◆ AIM OF THE TASK
Please begin with the line containing "[664,168,794,180] [479,185,828,198] [479,202,752,215]" and reproduce each line exactly until the records below end, without any pictures.

━━━━━━━━

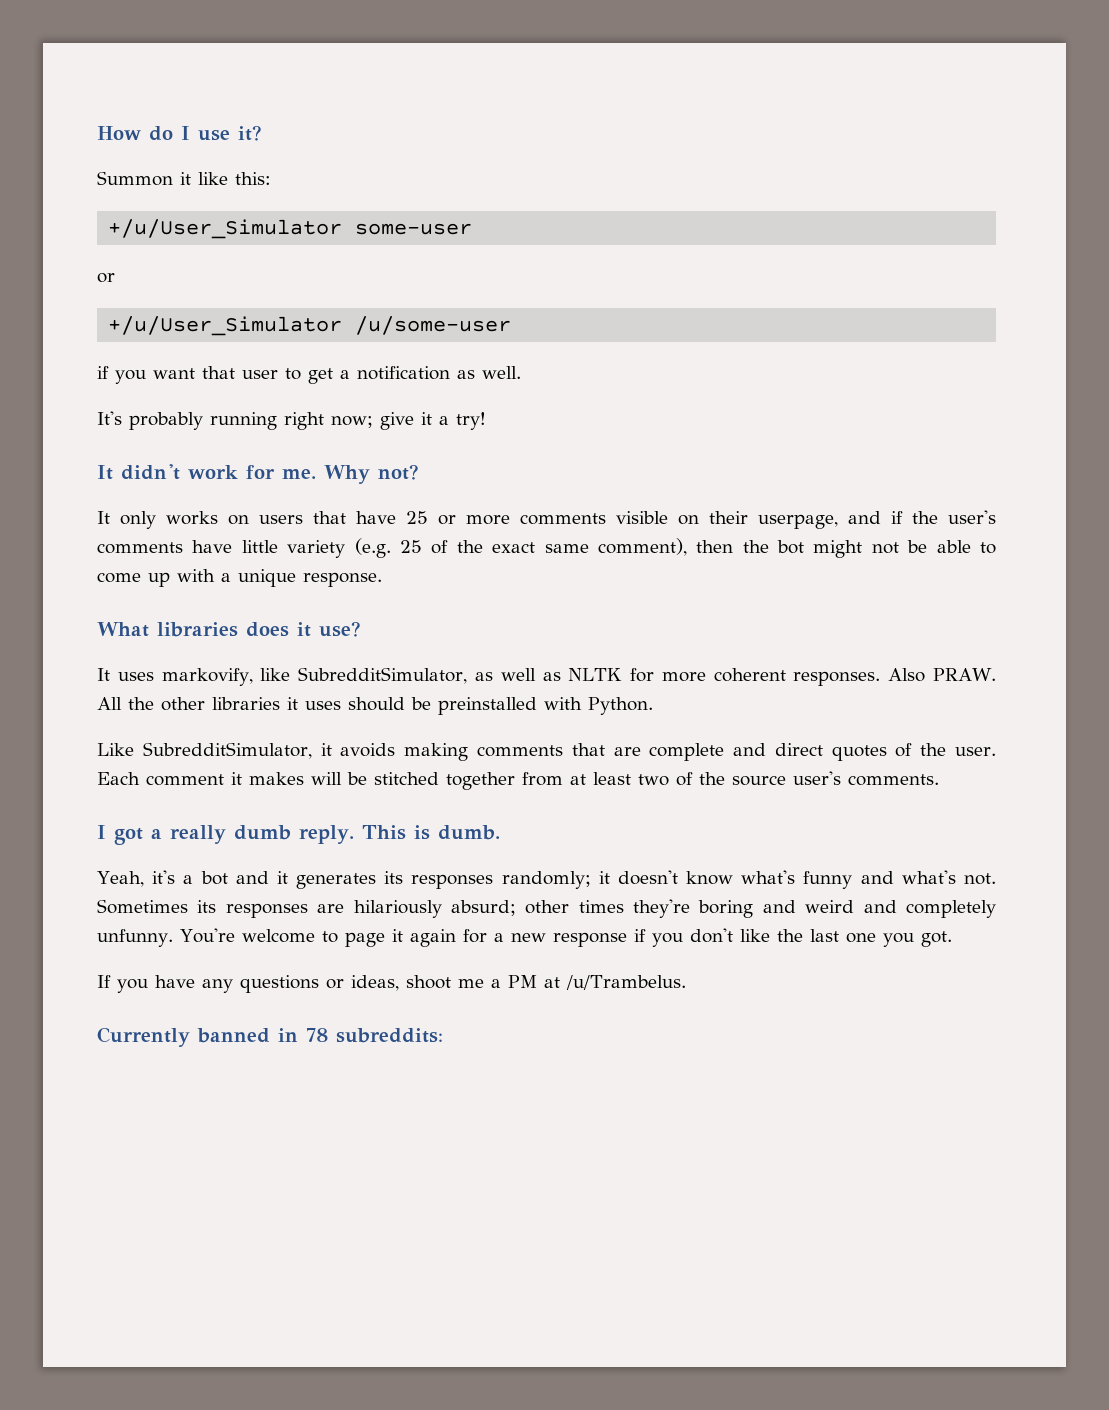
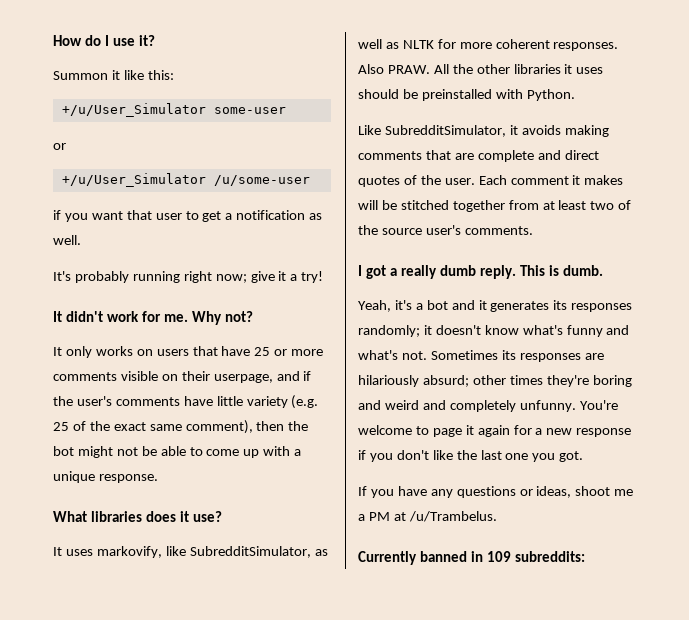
[306,1028,328,1042] 78 -> [487,551,512,562] 109

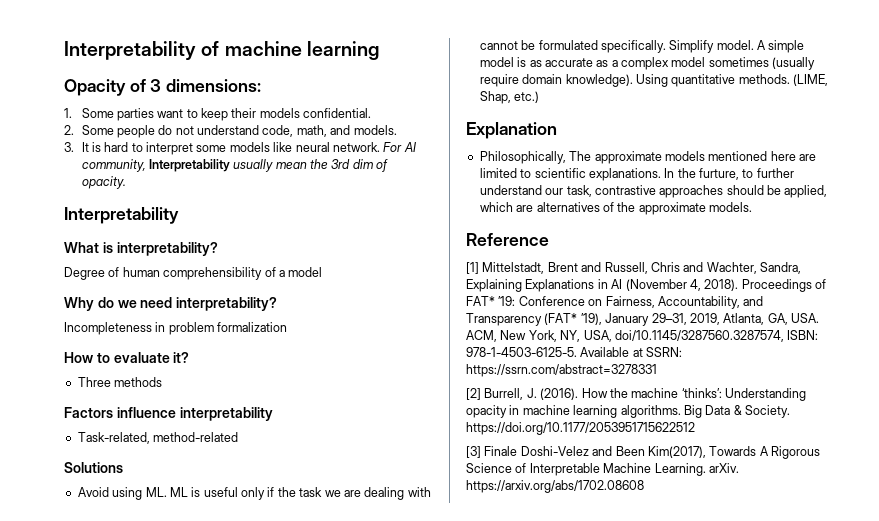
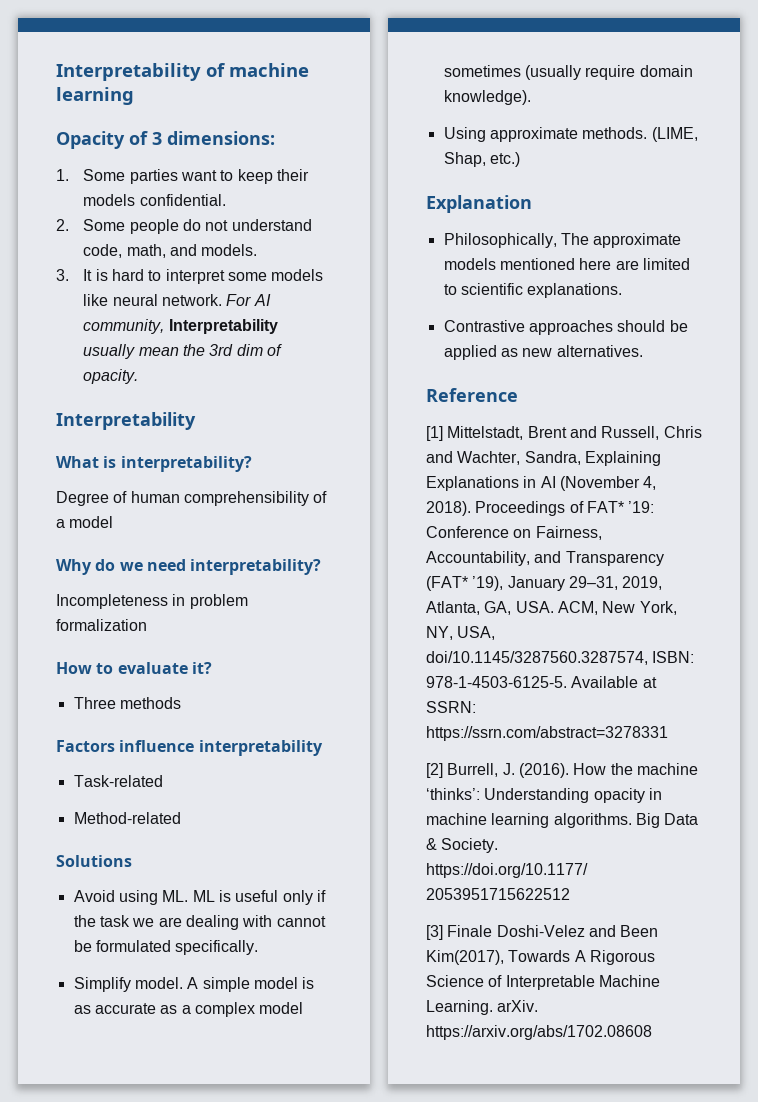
[77,432,239,444] Task-related, method-related -> [73,775,163,787] [73,812,181,824] Task-related // Method-related
(666, 46) none -> (259, 947) //
[635,74,736,87] Using quantitative -> [443,127,578,142] // Using approximate
[664,168,794,180] [479,185,828,198] [479,202,752,215] In the furture, to further understand our task, contrastive approaches should be applied, which are alternatives of the approximate models. -> [443,320,688,335] [443,345,643,360] // Contrastive approaches should be applied as new alternatives.

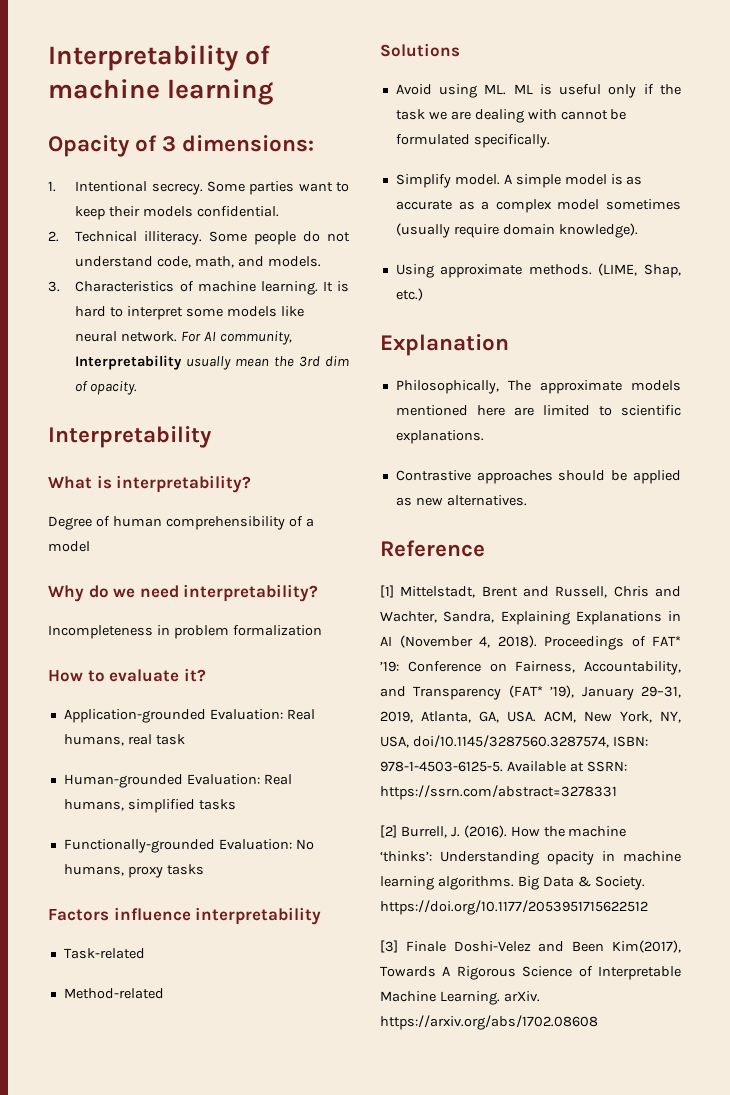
(69, 175) none -> [75,181,203,195] Intentional secrecy.
(69, 225) none -> [75,231,203,245] Technical illiteracy.
(69, 275) none -> [75,281,318,295] Characteristics of machine learning.
[73,697,181,709] Three methods -> [63,709,315,723] [63,734,185,746] [63,774,292,788] [63,799,236,813] [63,839,314,853] [63,864,204,878] Application-grounded Evaluation: Real humans, real task // Human-grounded Evaluation: Real humans, simplified tasks // Functionally-grounded Evaluation: No humans, proxy tasks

━━━━━━━━

◆ YOUR RESPONSE
[664,168,794,180] [479,185,828,198] [479,202,752,215] In the furture, to further understand our task, contrastive approaches should be applied, which are alternatives of the approximate models. -> [443,320,688,335] [443,345,643,360] // Contrastive approaches should be applied as new alternatives.

(69, 175) none -> [75,181,203,195] Intentional secrecy.
(69, 225) none -> [75,231,203,245] Technical illiteracy.
(69, 275) none -> [75,281,318,295] Characteristics of machine learning.
[73,697,181,709] Three methods -> [63,709,315,723] [63,734,185,746] [63,774,292,788] [63,799,236,813] [63,839,314,853] [63,864,204,878] Application-grounded Evaluation: Real humans, real task // Human-grounded Evaluation: Real humans, simplified tasks // Functionally-grounded Evaluation: No humans, proxy tasks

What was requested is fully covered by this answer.